The Kreider-Reisner Division of Fairchild produced this tandem two-seat parasol monoplane in 1931. The F 22 was a parasol winged monoplane, generally being cheaper to build and therefore to buy, even if performance was sacrificed for economy.
The prototype of the new model C-7, X783W, was initially powered by the 80 hp Armstrong Siddeley Genet engine before this was replaced by the inline 75 hp Rover engine, complemented by, a more aerodynamic tail group.
The basic aircraft featured a fabric covered, welded steel tube, truss type fuselage which accommodated a tandem seating arrangement with provision for dual controls. The slender wing featured two spruce spars and truss type ribs and was braced internally with steel tie rods. External bracing was accomplished with sloping Vee streamlined steel struts to the apices of the two steel tube pyramids on the sides of the fuselage, to which were attached the legs of the fixed undercarriage.
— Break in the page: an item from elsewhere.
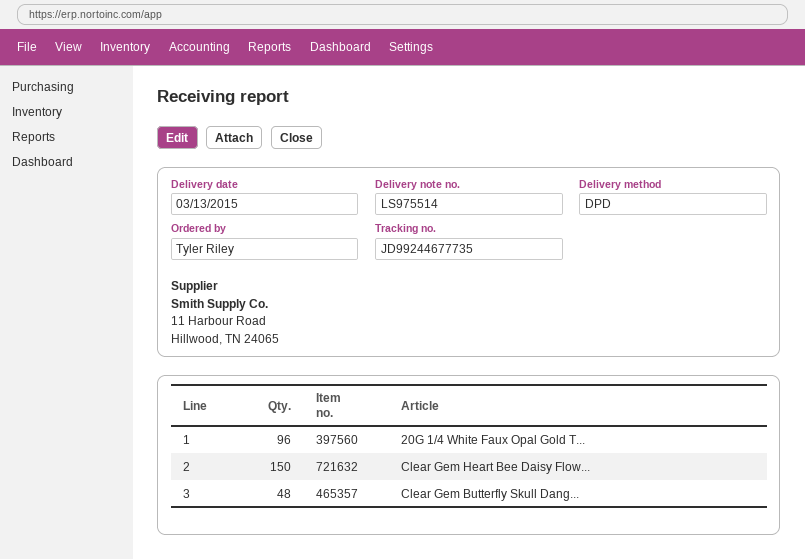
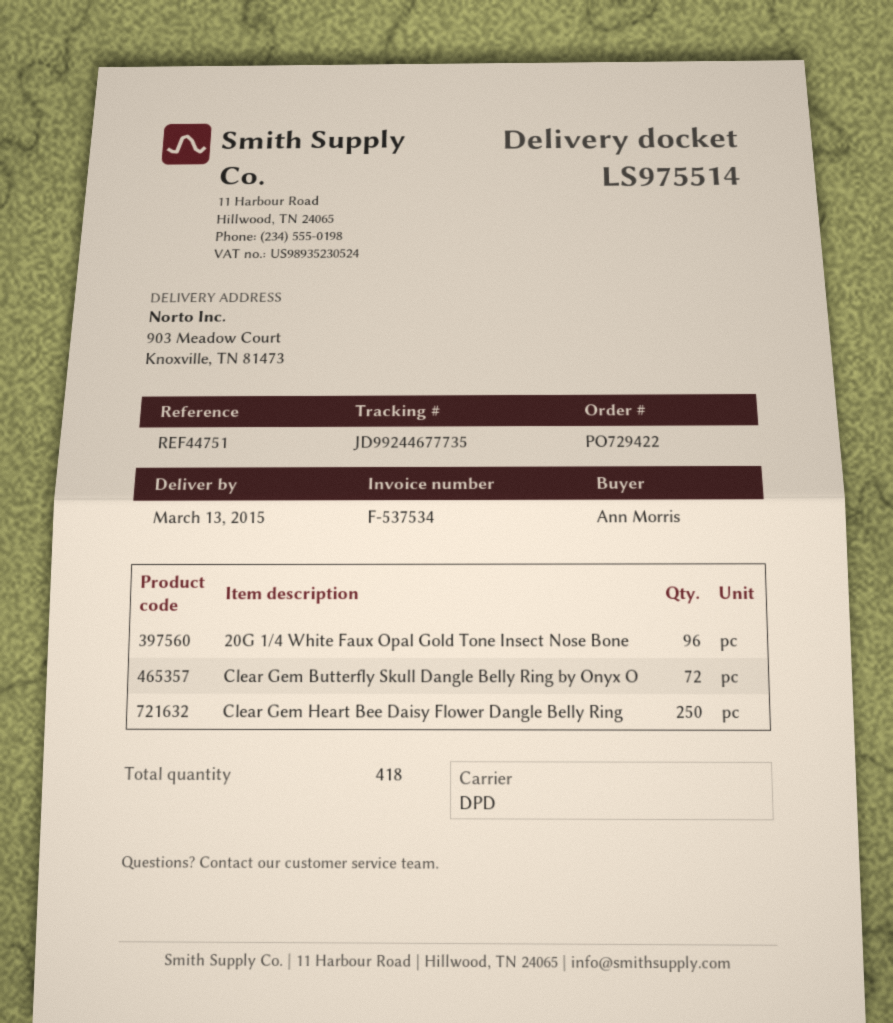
ordered by: Tyler Riley -> Ann Morris
Clear Gem Heart Bee Daisy Flow...: 150 -> 250
Clear Gem Butterfly Skull Dang...: 48 -> 72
The C-7A was the first to improve the power of the F 22 and was fitted with a Cirrus Hi-Drive 4 cylinder inverted inline engine, built under licence from Cirrus Aero Engines at Croydon. It provided 20 hp more than its predecessor without altering the lines of the type, and began production during 1935. Several were exported offshore and the aircraft was further developed as a seaplane. Around 60 examples being manufactured fitted with Edo floats, a metal propeller, hand crank-inertia engine starter and navigation lights.
The G7B was specially developed for the more strenuous requirements of the advanced pilot and was powered by the new 4 cylinder 'Pirate' inverted inline which produced 125 hp for a maximum speed of 125 mph (201 kph), a ceiling of 18,000ft (5486 m) and a range of some 400 miles (644 kms). Price was still reasonable at US$3,400 from the factory. There were a few refinements over the C-7A - these including streamlined ‘sport type’ landing gear, bucket seats fitted for a parachute pack and the instrument panels were mounted on rubber. The optional one or two piece wing was now fitted with a leading edge spoiler strip to eliminate float and provided a stall warning as a useful bonus. The wing has I box spars and 14 ribs each, with the same plan shape and profile as the F 24, and a 66 inch chord.
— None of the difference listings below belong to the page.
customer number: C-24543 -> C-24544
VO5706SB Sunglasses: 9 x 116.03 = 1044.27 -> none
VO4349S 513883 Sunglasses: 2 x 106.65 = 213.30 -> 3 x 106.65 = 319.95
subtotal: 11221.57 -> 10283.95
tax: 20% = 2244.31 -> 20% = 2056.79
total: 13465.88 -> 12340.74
Only one example of the C-7C was built, in 1933, powered by a Wright-Gipsy L-320 engine with a 21 USG fuel tank, for operation in Canada before the C-7D was introduced.
The F22-C7B was powered by a Menasco 125 Super Pirate engine.
Built during the depression the D model was introduced as the cheapest model available. The C-7D was powered by the 4 cylinder Wright-Gipsy 90 hp upright engine. This necessitated a subtle redesign of the cowl, it being higher in front of the cockpit. Maximum speed was 112 mph (180 kp h) and it had a cruising range, using 6 gallons per hour, of 320 miles (515 km). 21 were manufactured, priced at US$ 2,475 from the factory.
The fitting of the 125 hp Warner Scarab radial engine began with the C-7E and his changed the profile considerably with the fuselage contoured to match the frontal profile of the radial. Around a dozen being built.
The engine was replaced with the improved 'Super Scarab' of 145 hp on the C7F. It is thought that only around nine examples were completed.
With pilots requests for engine starters (rather than propping by hand), radios and other comforts,' Fairchild designed the 22C7G to accommodate this and still remain true to the sport plane ethos. This model featured a completely new wing, which not only supported the greater weight of the aircraft, but enhanced manoeuvrability and had the strength to withstand unrestricted acrobatics. Strutted together into several rigid sections the slightly contoured fuselage was very strong, and the whole airframe was capable of + 11G and –9G.
The aircraft had an acceptable but unspectacular performance, attaining a maximum speed of 135 mph (217 km/h), a service ceiling of 16,000 feet (4877 m) and cruising range of 500 miles (804 km).
Production of the F 22 struggled through until the end of the Depression, with the market beginning to improve potential customers turned their attention toward higher performance machines and the comfort of enclosed cockpits. This spelt the end for the F 22, production halting after 127 of all models were built. Fairchild then turned its attention the Fairchild F 24.